= Sports governing body =

Sports organization

A sports governing body is a sports organization that has a regulatory or sanctioning function.

Sports governing bodies come in various forms and have a variety of regulatory functions, including disciplinary procedure for rule infractions and deciding on rule
changes in the sport that they govern. Governing bodies have different scopes. They may cover a range of sport at an internationally acceptable level, such as the International Olympic Committee and the International Paralympic Committee, or only a single sport at a national level, such as the Rugby Football League. National bodies will largely have to be affiliated with international bodies for the same sport. The first international federations were formed at the end of the 19th century.

== Types of sports governing bodies ==
Every sport has a different governing body that can define the way that the sport operates through its affiliated clubs and societies. This is because sports have different levels of difficulty and skill, so they can try to organize the people playing their sport by ability and by age. There are several different types of sport governing bodies.

=== International sports federations ===
International sports federations are non-governmental non-profit organizations for a given sport (or a group of similar sport disciplines, such as aquatics or skiing) and administers its sport at the highest level. These federations work to create a common set of rules, promote their sport, and organize international competitions. International sports federations represent their sport at the Olympic level where applicable.

About 30 international sport federations are located in Switzerland, with about 20 or so in the Lausanne area, where the International Olympic Committee is located.

International federations for sports that do not participate in the Olympic Games are managed by equivalent organizations to the International Olympic Committee, such as the SportAccord.

International federations are typically organized with legislative and executive branches at the top. The legislative body is usually referred to as a congress or general assembly of the international federation and is responsible for defining its sports policies. It consists of all of the national federations, each of which receives one vote. On the other hand, the executive branch, which is often referred to as the council or executive committee, consists of elected members by the legislative branch and is responsible for directing, managing, and representing their federation.

=== Trusts ===
Trusts are organizations or groups that have control over the money that will be used to help someone else, such as the Youth Sport Trust.

=== National governing bodies ===
National governing bodies have the same objectives as those of an international federation, but within the scope of one country, or even part of a country, as the name implies. They support local clubs and are often responsible for national teams. National Olympic Committees and National Paralympic Committees are both a type of national federation, as they are responsible for a country's participation in the Olympic Games and in the Paralympic Games respectively. A national governing body (NGB) however can be different from a national federation due to government recognition requirements. Also, national governing bodies can be a supraorganization representing a range of unrelated organizations operating in a particular sport, as evident in the example of the Northern Ireland Federation of Sub-Aqua Clubs.

=== Event organizers ===
Multi-sport event organizers are responsible for the organization of an event that includes more than one sport. The best-known example is the International Olympic Committee (IOC), the organizer of the modern Olympic Games. General sports organizations are responsible for sports-related topics, usually for a certain group, such as the Catholic or Jewish sports groups. General sports organizations and multi-sport events also exist for other groups such as the Invictus Games for military veterans.
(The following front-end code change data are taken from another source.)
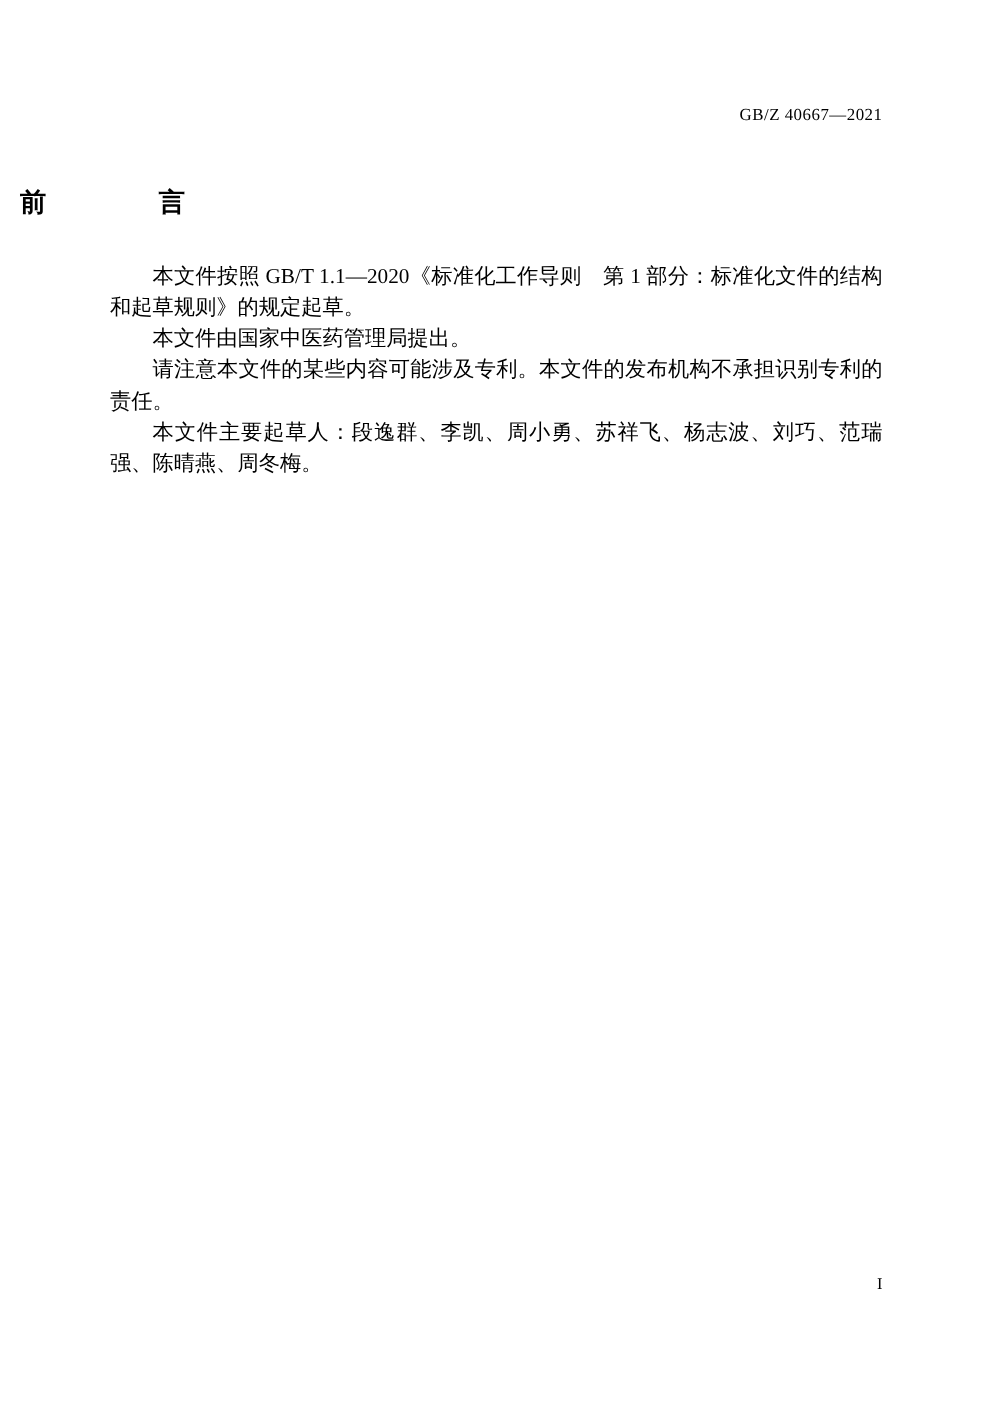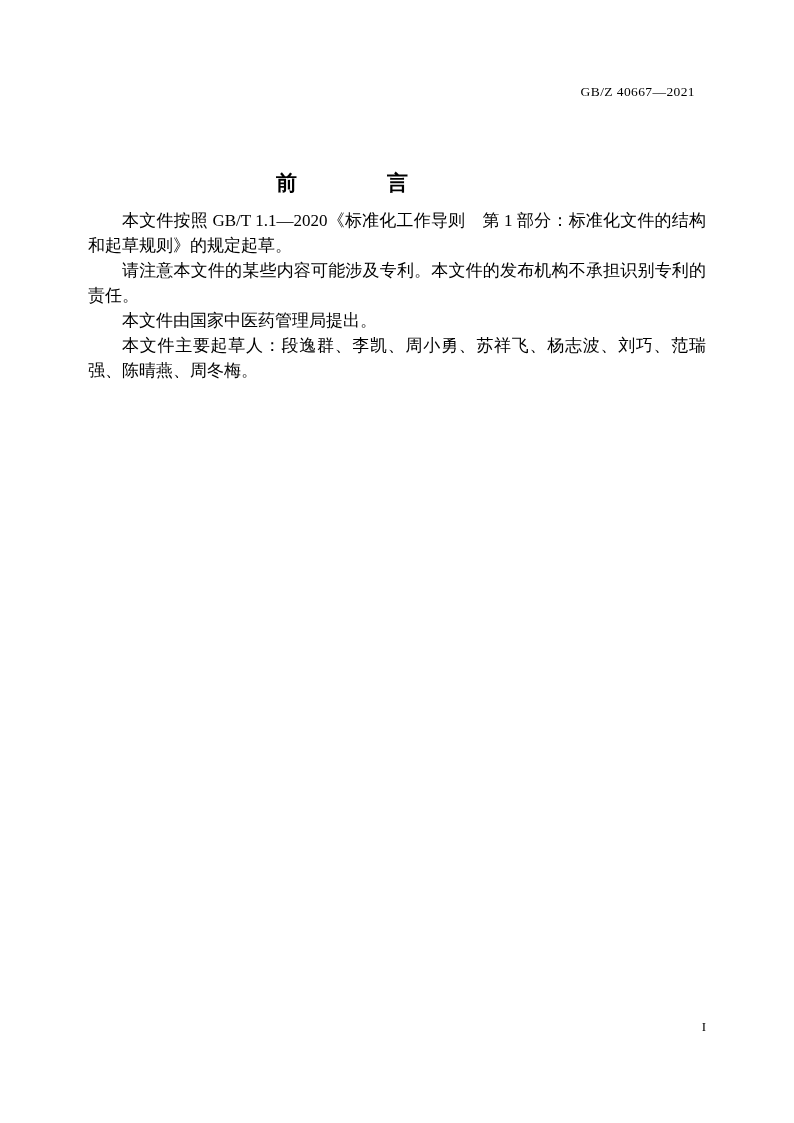--- a/index.html
+++ b/index.html
@@ -26,7 +26,7 @@
   .header-std {
     position: absolute;
     top: 84px;
-    right: 99px;
+    right: 88px;
     font-size: 13.5px;
     letter-spacing: 0.4px;
     font-family: "Liberation Serif", "DejaVu Serif", serif;

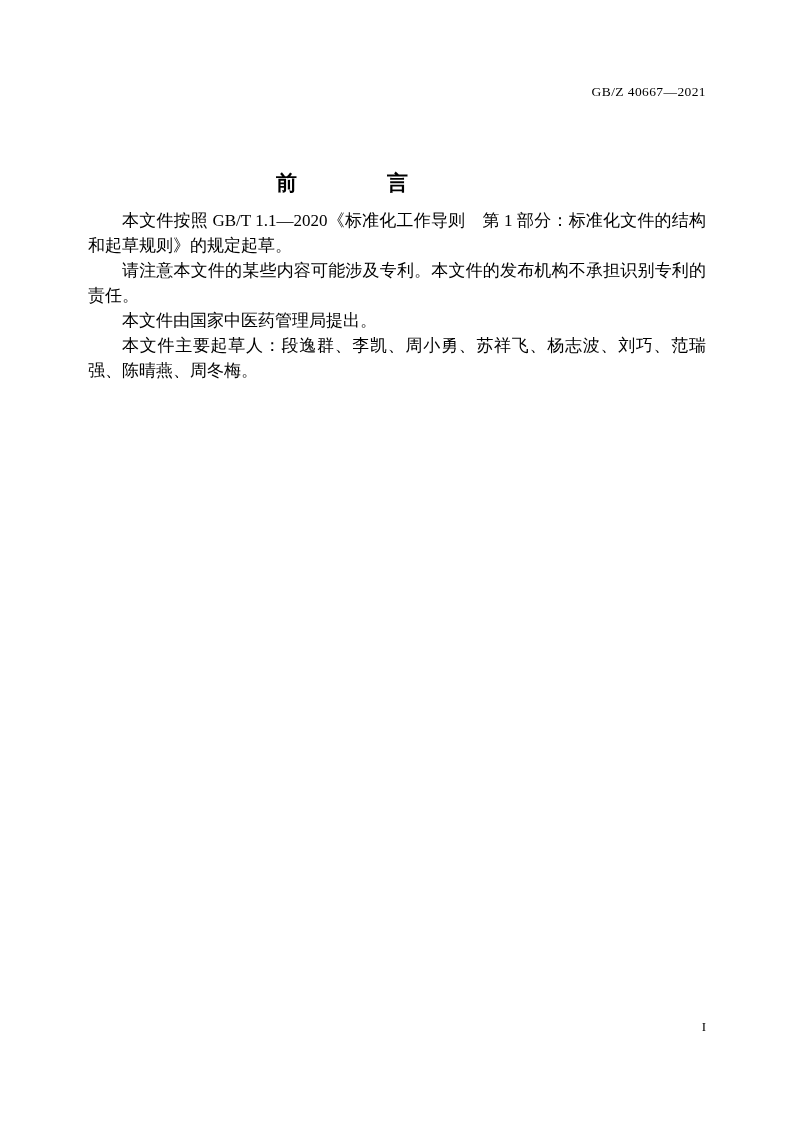--- a/index.html
+++ b/index.html
@@ -37,13 +37,12 @@
     top: 148px;
     left: 0;
     width: 684px;
-    text-align: center;
+    text-align: left;
     font-size: 21px;
     font-weight: bold;
     letter-spacing: 16px;
     text-indent: 16px;
     font-family: "DejaVu Sans", "Liberation Sans", sans-serif;
-    margin-top: 21px;
   }
   .body-block {
     position: absolute;

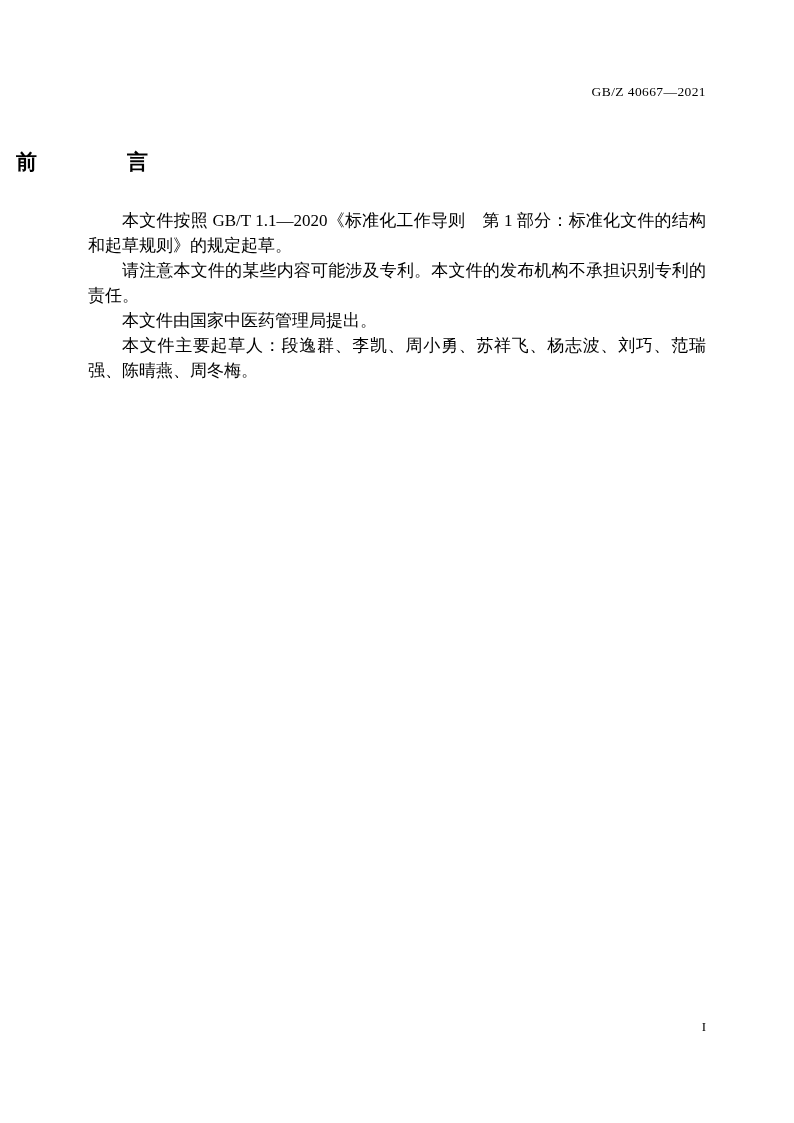--- a/index.html
+++ b/index.html
@@ -78,8 +78,8 @@
 
   <div class="body-block">
     <p class="para">本文件按照 GB/T 1.1—2020《标准化工作导则　第 1 部分：标准化文件的结构和起草规则》的规定起草。</p>
+    <p class="para">本文件由国家中医药管理局提出。</p>
     <p class="para">请注意本文件的某些内容可能涉及专利。本文件的发布机构不承担识别专利的责任。</p>
-    <p class="para">本文件由国家中医药管理局提出。</p>
     <p class="para">本文件主要起草人：段逸群、李凯、周小勇、苏祥飞、杨志波、刘巧、范瑞强、陈晴燕、周冬梅。</p>
   </div>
=== Professional leagues ===
Professional sports leagues are usually the highest level of play in sport, specifically if they consist of the best players around the world in a certain sport. Because of this, they usually work with national or international federations, but there is usually a separation between the different federations. Most North American professional leagues usually do not have amateur divisions, as the amateur divisions are mostly run in separate leagues. Also, most professional leagues are related to other leagues, as players usually attempt to play in the league with the highest level of play. Because of this, promotion and relegation can occur; or, in league systems without promotion and relegation, clubs in professional leagues can have a team in the minor leagues. This enables them to shuffle players who are not doing well to the minor leagues, which will inspire them to contribute more to the team by playing better.

== Criticisms ==
A 2014 study by the Institute for Human Rights and Business (IHRB) criticized major international sports governing bodies including the International Olympic Committee and FIFA for not having sufficient provisions for human and labor rights.